Introduction
Reverse ETL is the concept of writing data back into business applications, using the data warehouse as a source. This approach allows to use curated clean data from the data warehouse to keep data in business applications in sync. For example you could sync customers and invoices from your ERP to your accounting software (using the data warehouse as in-between).
Data flow overview
The entire data flow consists of 2 phases:
- ELT pipeline: Data is synced from the source into the Peliqan data warehouse
- Reverse ETL: Data from the data warehouse is written to a business application
Phase 1 is done by adding a connection in Peliqan to the source system. This will automatically set up an ELT pipeline and sync the data into the data warehouse.
Phase 2 is done by adding a connection in Peliqan to the target system and using the Peliqan Reverse ETL app. Install the app in your Peliqan account, configure the Reverse ETL flow and set a schedule on the app for ongoing syncs. All the steps of phase 2 are described below.
You can also implement Custom Data Syncs (Custom Reverse ETL flows) in Peliqan using low-code Python scripts, based on one of the provided templates. For more information visit:
Custom data syncsPrerequisites
Before usign the Peliqan Reverse ETL app, make sure you have a good understanding of following basic concepts in the Peliqan data platform:
- ELT pipelines: sync data into the data warehouse
- Data explorer: explore source data
- Data apps: low-code Python scripts in Peliqan
Before installing the Reverse ETL app, complete following steps:
- Add a connection to the source: this will sync data into the data warehouse, which will be the source data for the Reverse ETL app.
- Add a connection to the target: this connection will be mainly used for making API calls to the target (inserts & updates) as well as optionally doing QA checks on the target data.
Install the Reverse ETL app
In Peliqan, go to the Build section (rocket icon in left).
Find the Reverse ETL app and click on Install Template.
Bookmark the app to your Peliqan homepage.
Open the app on your Peliqan homepage.
Add syncs
In the app, in the left pane, add a sync for each object type, for example a sync for “Companies” and a sync for “Contacts”.
You can change the ordering of Syncs under “Manage sync”. Make sure to sync parent records first, before syncing child records. For example Contacts are linked to a parent Company, so Companies need to sync first.
General tab
Sync mode
For each sync, choose the sync mode, e.g. “Insert & Update records”.
Incremental sync
Enable incremental sync, if the source data has a “timestamp last update” field. Incremental sync means that on each scheduled run, only new & updated records from the source are processed, as opposed to processing all records from the source on each run.

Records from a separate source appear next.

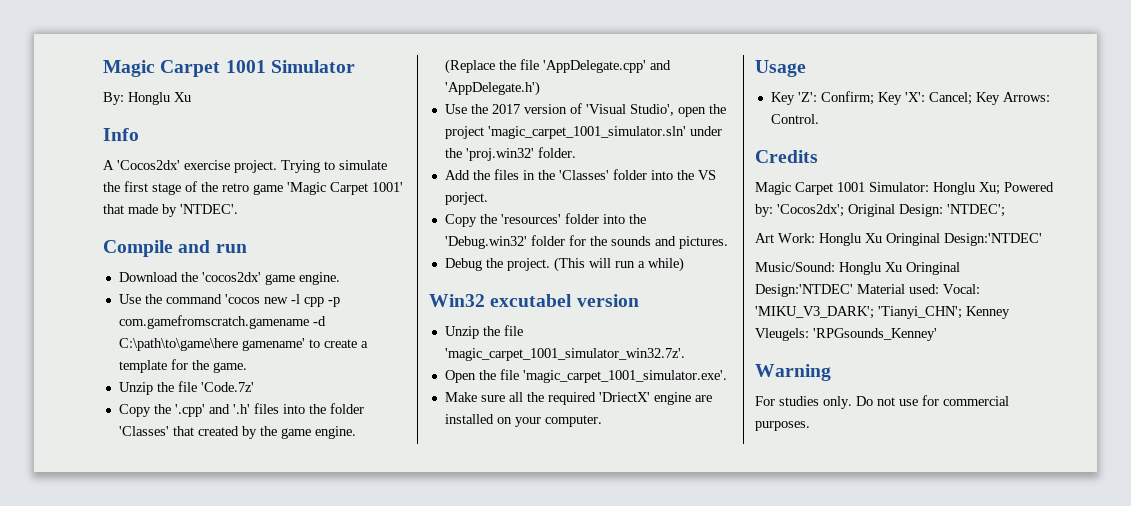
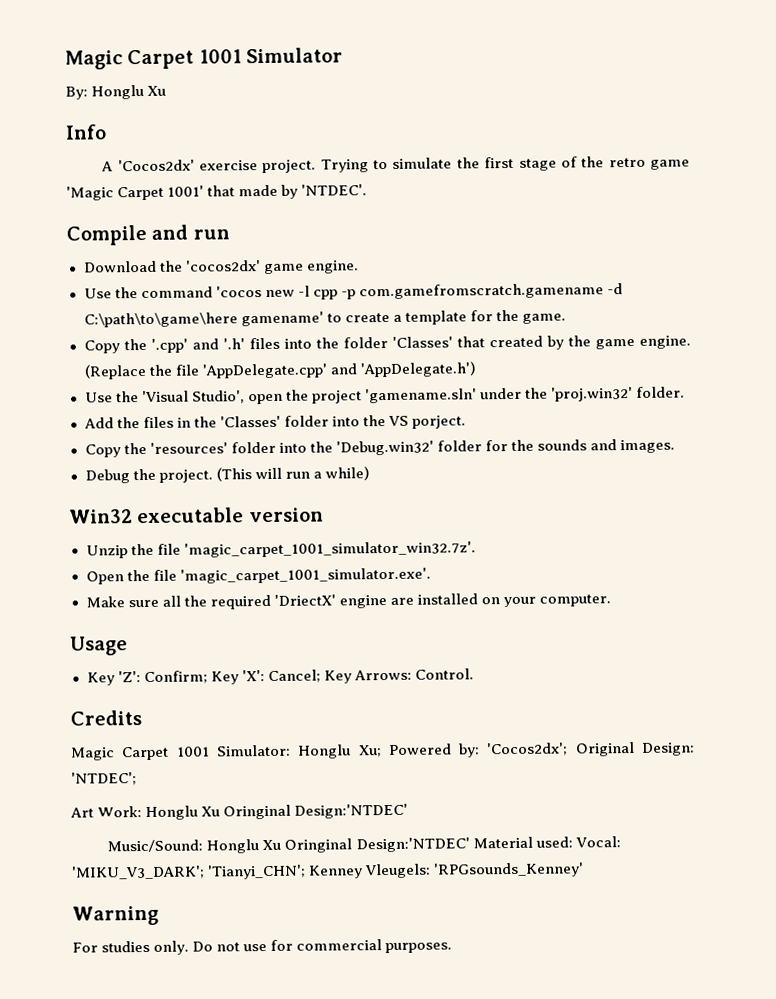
- Unzip the file 'Code.7z'
- Use the 2017 version of 'Visual Studio', open the project 'magic_carpet_1001_simulator.sln' under the 'proj.win32' folder.
+ Use the 'Visual Studio', open the project 'gamename.sln' under the 'proj.win32' folder.
- Copy the 'resources' folder into the 'Debug.win32' folder for the sounds and pictures.
+ Copy the 'resources' folder into the 'Debug.win32' folder for the sounds and images.
- Win32 excutabel version
+ Win32 executable version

Peliqan pipelines always add a timestamp _sdc_batched_at so this is the default timestamp source column to use.
If you use a source query (scope query), make sure to include this column in your query so that it is available for the Reverse ETL app to read.
Run pipeline first
Use this to make sure the source data (data warehouse tables) is up to date before running the Reverse ETL logic.
Write back of id
Use this feature to write the new id (after insert in the target) back into a field in the source. Usually a custom field is used for this. Example: sync Contacts from Hubspot to Odoo. After insert of a new Contact in Odoo, the Odoo id is written to a custom field odoo_id in Hubspot.
Note that this is optional, the id’s of source and target are also stored in Link tables, see below.
Error handling
Choose whether or not the Reverse ETL run should stop if an error is encountered while writing to the target.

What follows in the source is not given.